SOURCE MATERIAL
• • • • • • •
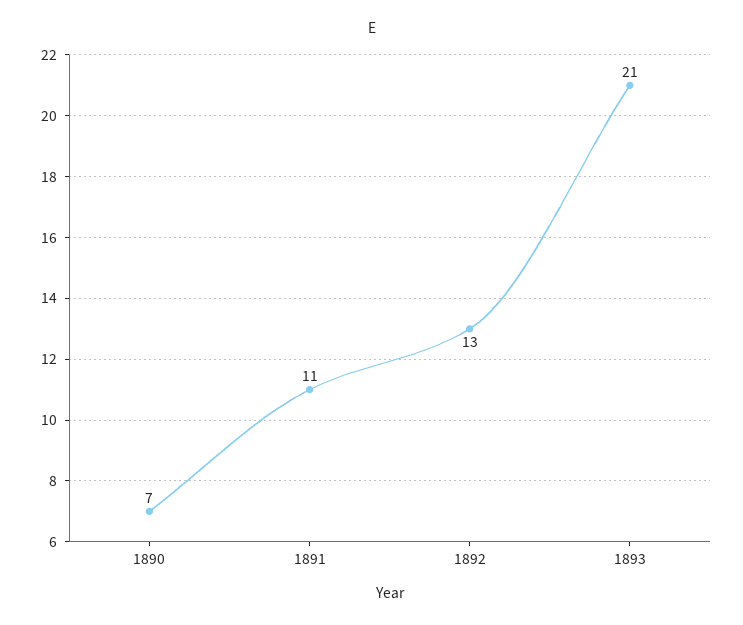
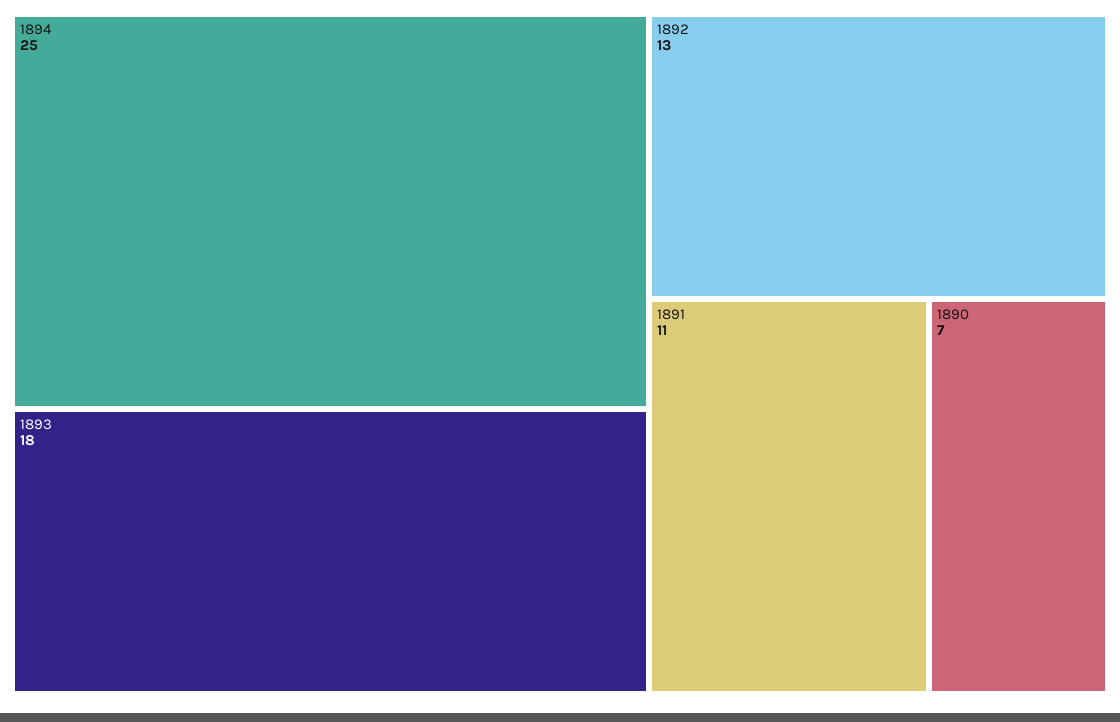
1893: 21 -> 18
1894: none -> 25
• • • • • • •
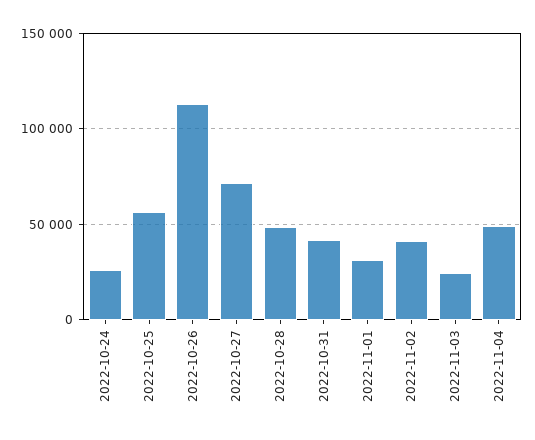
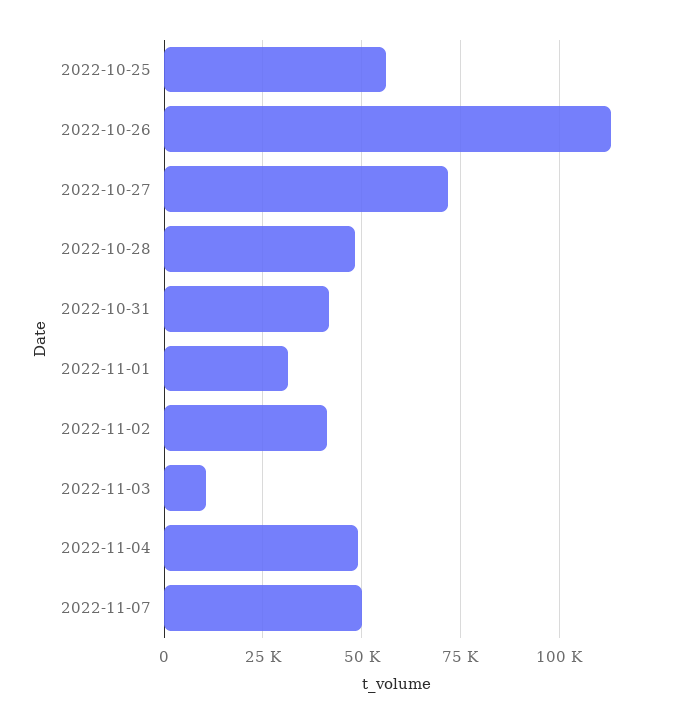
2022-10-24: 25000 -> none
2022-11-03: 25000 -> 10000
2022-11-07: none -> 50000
• • • • • • •
INSTRUCTIONS FOR THE TASK
Copy out every line of the data in which the word "none" is found.

EXERCISE OUTPUT
1894: none -> 25
2022-10-24: 25000 -> none
2022-11-07: none -> 50000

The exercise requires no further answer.